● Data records
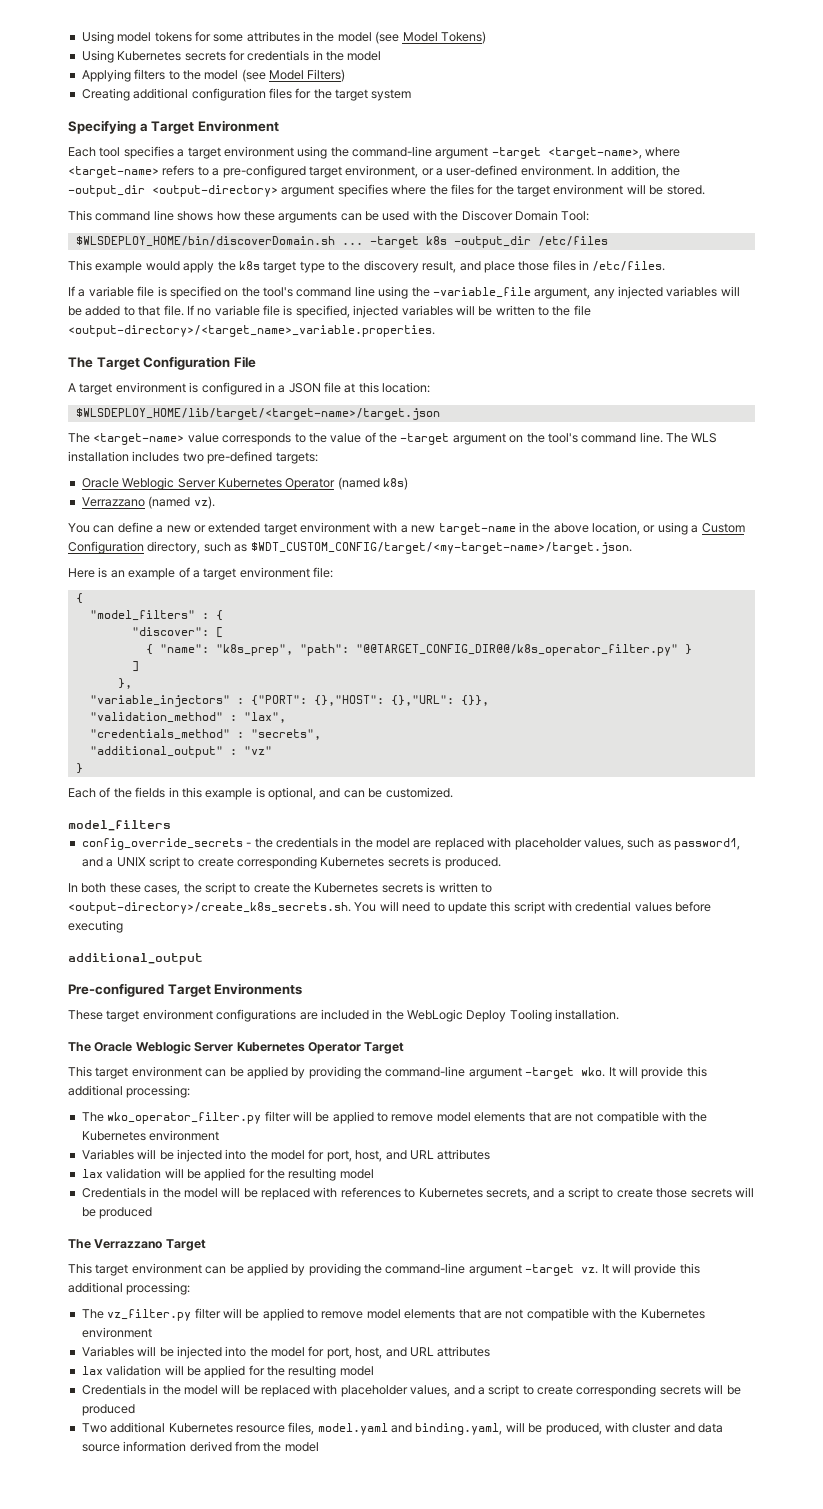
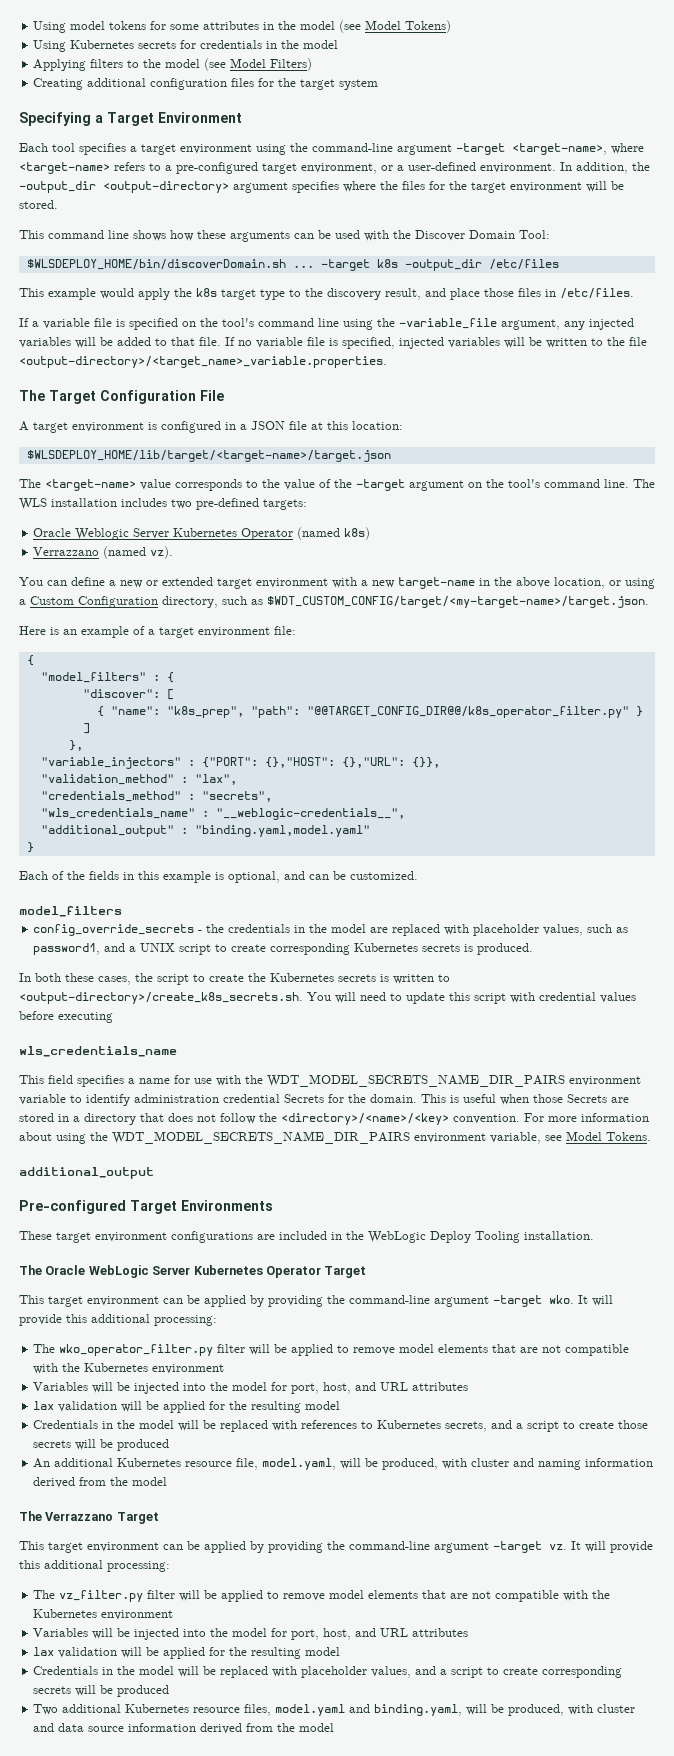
+ "wls_credentials_name" : "__weblogic-credentials__",
- "additional_output" : "vz"
+ "additional_output" : "binding.yaml,model.yaml"
+ wls_credentials_name
+ This field specifies a name for use with the WDT_MODEL_SECRETS_NAME_DIR_PAIRS environment variable to identify administration credential Secrets for the domain. This is useful when those Secrets are stored in a directory that does not follow the <directory>/<name>/<key> convention. For more information about using the WDT_MODEL_SECRETS_NAME_DIR_PAIRS environment variable, see Model Tokens.
- The Oracle Weblogic Server Kubernetes Operator Target
+ The Oracle WebLogic Server Kubernetes Operator Target
+ An additional Kubernetes resource file, model.yaml, will be produced, with cluster and naming information derived from the model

● Task details
Could you restate, word for word, every line from the one containing "see Model Tokens." through the last line of the records above, and nothing more?

● Task response
+ This field specifies a name for use with the WDT_MODEL_SECRETS_NAME_DIR_PAIRS environment variable to identify administration credential Secrets for the domain. This is useful when those Secrets are stored in a directory that does not follow the <directory>/<name>/<key> convention. For more information about using the WDT_MODEL_SECRETS_NAME_DIR_PAIRS environment variable, see Model Tokens.
- The Oracle Weblogic Server Kubernetes Operator Target
+ The Oracle WebLogic Server Kubernetes Operator Target
+ An additional Kubernetes resource file, model.yaml, will be produced, with cluster and naming information derived from the model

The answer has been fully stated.